2. The LDPC decoding method according to claim 1, wherein The preset type of decoding method is the low-density parity-check code LDPC belief propagation BP decoding algorithm.
3. The LDPC decoding method according to claim 1, wherein The specific method of determining whether the decoding is successful based on the updated variable nodes is: Judging whether the check vector obtained from the hard decision result of the updated variable nodes is an all-zero vector; If so, the decoding is successful; If not, execute the step of updating the prior probability of the variable nodes corresponding to the non-padded zeros bit information using the preset type of decoding method and the initial probability value, and updating the prior probability of the variable nodes corresponding to the padded zeros bit information using the preset optimization update algorithm.

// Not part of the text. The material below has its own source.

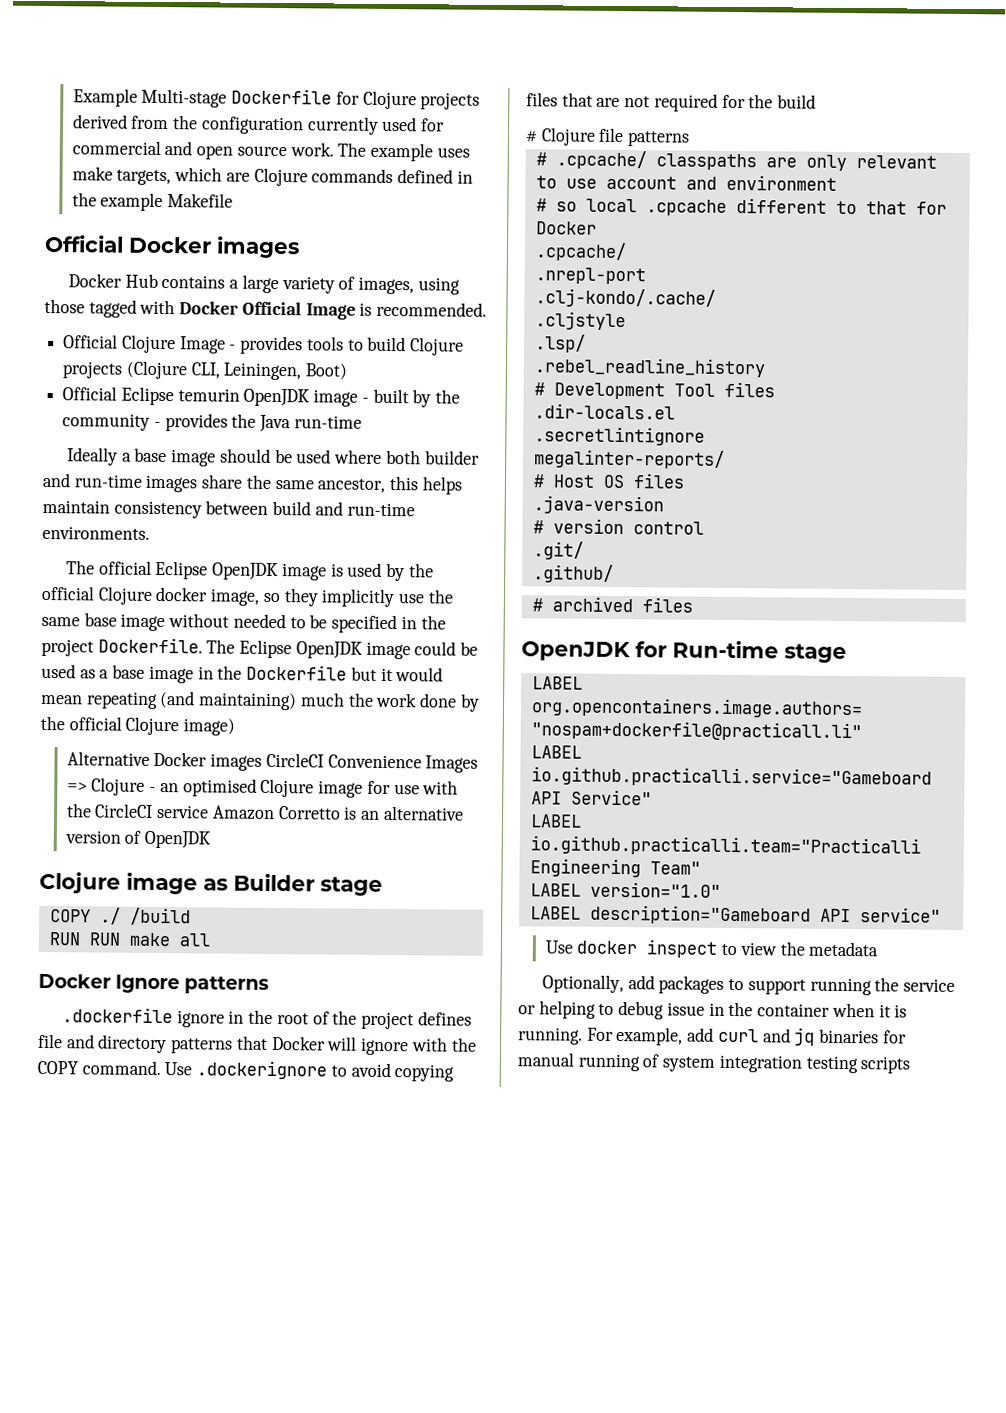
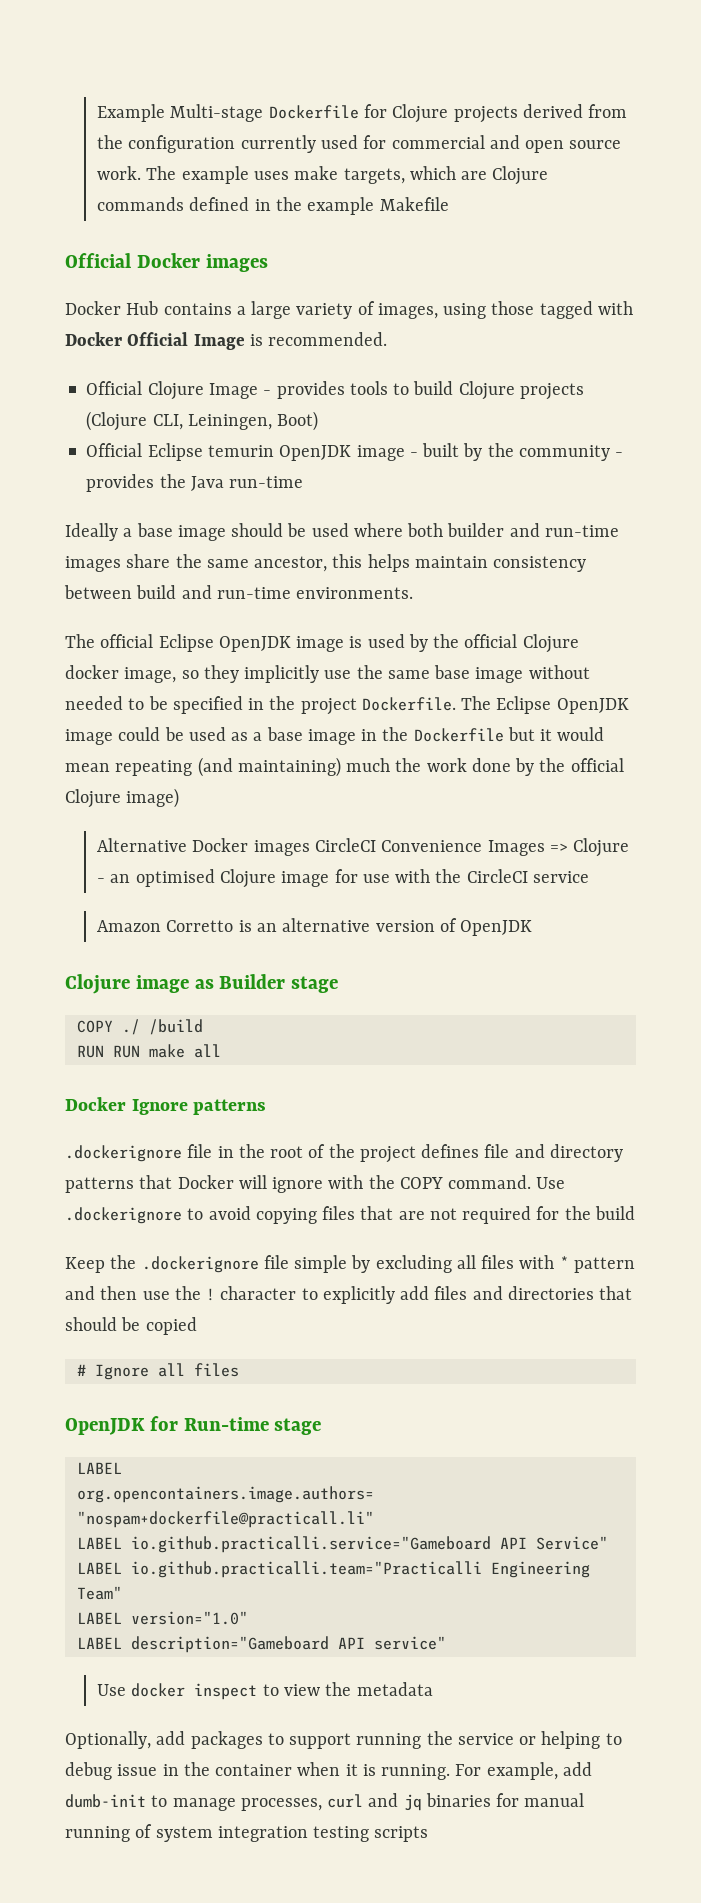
(210, 811) none -> (589, 877) //
[62,1007,225,1028] .dockerfile ignore -> [65,1144,213,1162] .dockerignore file
[525,127,691,147] [535,150,937,171] [535,174,837,191] [535,198,947,216] [535,221,597,235] [534,242,627,262] [534,267,646,285] [534,288,716,308] [534,311,626,331] [534,334,586,353] [533,357,766,378] [533,381,775,400] [533,403,675,420] [533,426,705,446] [533,449,725,469] [532,473,685,489] [532,495,664,515] [532,518,704,535] [532,541,584,560] [532,564,614,583] [531,596,633,613] # Clojure file patterns // # .cpcache/ classpaths are only relevant to use account and environment // # so local .cpcache different to that for Docker // .cpcache/ // .nrepl-port // .clj-kondo/.cache/ // .cljstyle // .lsp/ // .rebel_readline_history // # Development Tool files // .dir-locals.el // .secretlintignore // megalinter-reports/ // # Host OS files // .java-version // # version control // .git/ // .github/ // # archived -> [65,1255,635,1273] [65,1286,633,1304] [65,1317,197,1335] [76,1363,185,1380] Keep the .dockerignore file simple by excluding all files with * pattern and then use the ! character to explicitly add files and directories that should be copied // # Ignore all
(715, 1034) none -> [65,1794,322,1811] dumb-init to manage processes,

4. The LDPC decoding method according to claim 3, wherein The specific method of judging whether the check vector obtained from the hard decision result of the updated variable nodes is an all-zero vector is: Performing a hard decision on the variable nodes after the posterior probability is updated to obtain a hard decision value; Dot-multiplying the information sequence obtained by restoring the hard decision value with the parity-check matrix to obtain a check vector; Judging whether the check vector is an all-zero vector.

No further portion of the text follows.